Selling, general and admin expenses were 95.6 million or approximately 18.7% of sales that’s a decrease of 40 basis points from the prior year quarter mainly due to the prior year quarter including acquisition related costs excluding such cost from the prior year quarter SG&A percent of sales was comparable between the current quarter and last year's quarter.
GAAP net income was $10.9 million or $0.23 per share for the quarter and that compared to net income of 14.5 million or $0.29 per share in the prior year quarter. We had $300,000 of discreet tax benefits in the current quarter the prior year quarter included acquisition related cost which I mentioned a moment ago related to Cyclone.

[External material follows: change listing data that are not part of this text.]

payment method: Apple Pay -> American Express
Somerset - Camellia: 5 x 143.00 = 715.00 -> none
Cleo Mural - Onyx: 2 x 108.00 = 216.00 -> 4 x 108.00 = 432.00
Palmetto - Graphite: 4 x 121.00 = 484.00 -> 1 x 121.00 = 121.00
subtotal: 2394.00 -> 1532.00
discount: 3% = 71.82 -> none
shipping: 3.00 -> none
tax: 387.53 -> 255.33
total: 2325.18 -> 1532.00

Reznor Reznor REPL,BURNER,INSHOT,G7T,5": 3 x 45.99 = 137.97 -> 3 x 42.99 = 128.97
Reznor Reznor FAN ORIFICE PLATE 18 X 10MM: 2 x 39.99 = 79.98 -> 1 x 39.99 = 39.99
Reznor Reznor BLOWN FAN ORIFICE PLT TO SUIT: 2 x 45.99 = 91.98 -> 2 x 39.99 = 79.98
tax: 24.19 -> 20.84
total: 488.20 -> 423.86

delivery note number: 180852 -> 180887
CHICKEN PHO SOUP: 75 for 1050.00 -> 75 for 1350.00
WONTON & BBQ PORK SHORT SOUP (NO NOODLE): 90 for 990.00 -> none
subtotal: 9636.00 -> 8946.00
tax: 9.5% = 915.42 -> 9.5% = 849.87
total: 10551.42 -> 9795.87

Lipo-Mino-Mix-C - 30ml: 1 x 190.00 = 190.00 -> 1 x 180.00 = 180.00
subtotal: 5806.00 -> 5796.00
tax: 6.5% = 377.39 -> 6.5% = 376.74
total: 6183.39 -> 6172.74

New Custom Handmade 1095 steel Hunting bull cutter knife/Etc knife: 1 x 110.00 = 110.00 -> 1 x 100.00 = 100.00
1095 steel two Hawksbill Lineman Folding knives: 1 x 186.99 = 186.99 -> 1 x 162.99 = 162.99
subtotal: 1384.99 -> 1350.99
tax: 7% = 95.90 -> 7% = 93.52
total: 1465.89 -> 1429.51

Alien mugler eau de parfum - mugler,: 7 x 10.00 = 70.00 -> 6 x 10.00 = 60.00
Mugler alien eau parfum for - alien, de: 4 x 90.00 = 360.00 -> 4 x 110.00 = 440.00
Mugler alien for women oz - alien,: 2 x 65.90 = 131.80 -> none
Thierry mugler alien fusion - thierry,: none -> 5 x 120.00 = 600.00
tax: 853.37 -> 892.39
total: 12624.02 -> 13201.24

Restructuring cost of 400,000 a favorable impact on the full year tax rate from the extinguishment of debt of 4.4 million and a discreet tax benefit of $1.9 million, excluding these items from both periods the quarter adjusted net income was $10.6 million or $0.23 per share compared to $9.5 million or $0.19 per share in the prior year quarter, as I mentioned in my opening comments the reconsolidation of GAAP to non-GAAP result is included in the press release.
Affected cash rate for the current and prior year quarter was a provision of 34.7% and the tax benefit of 12.2% respectively.
The current quarter include of the discreet benefit of 300,000 as I mentioned compared to 1.9 million in the prior year quarter and excluding those discreet items and the impact of debt extinguishment on the effective rate in last year's quarter effective-- real effective tax rate for the quarter was 36.3% compared to 36.6% in the comparable prior year quarter.
Currently we expect the tax rate excluding any further discreet period items to be in a range of 35% to 37% for fiscal 2015, that’s the same guidance as given on our last call. As in the past geographic earnings mix may impact rates somewhat and the rate may also vary in the event of any legislative action taken with respect to the U.S.
corporate tax rates. Capital spending in the current quarter was $16 million and we continue to expect capital spending of approximate $80 million in fiscal 2015. Depreciation and amortization was $17.4 million in the quarter.
And for the full year 2015 we expect depreciation to approximate $60 million and amortization to be around $8 million, again those are both consistent with previous expectations. At June 30, 2015, we had $46 million in cash, and total debt outstanding of $840 million resulted in a net debt position of $794 million.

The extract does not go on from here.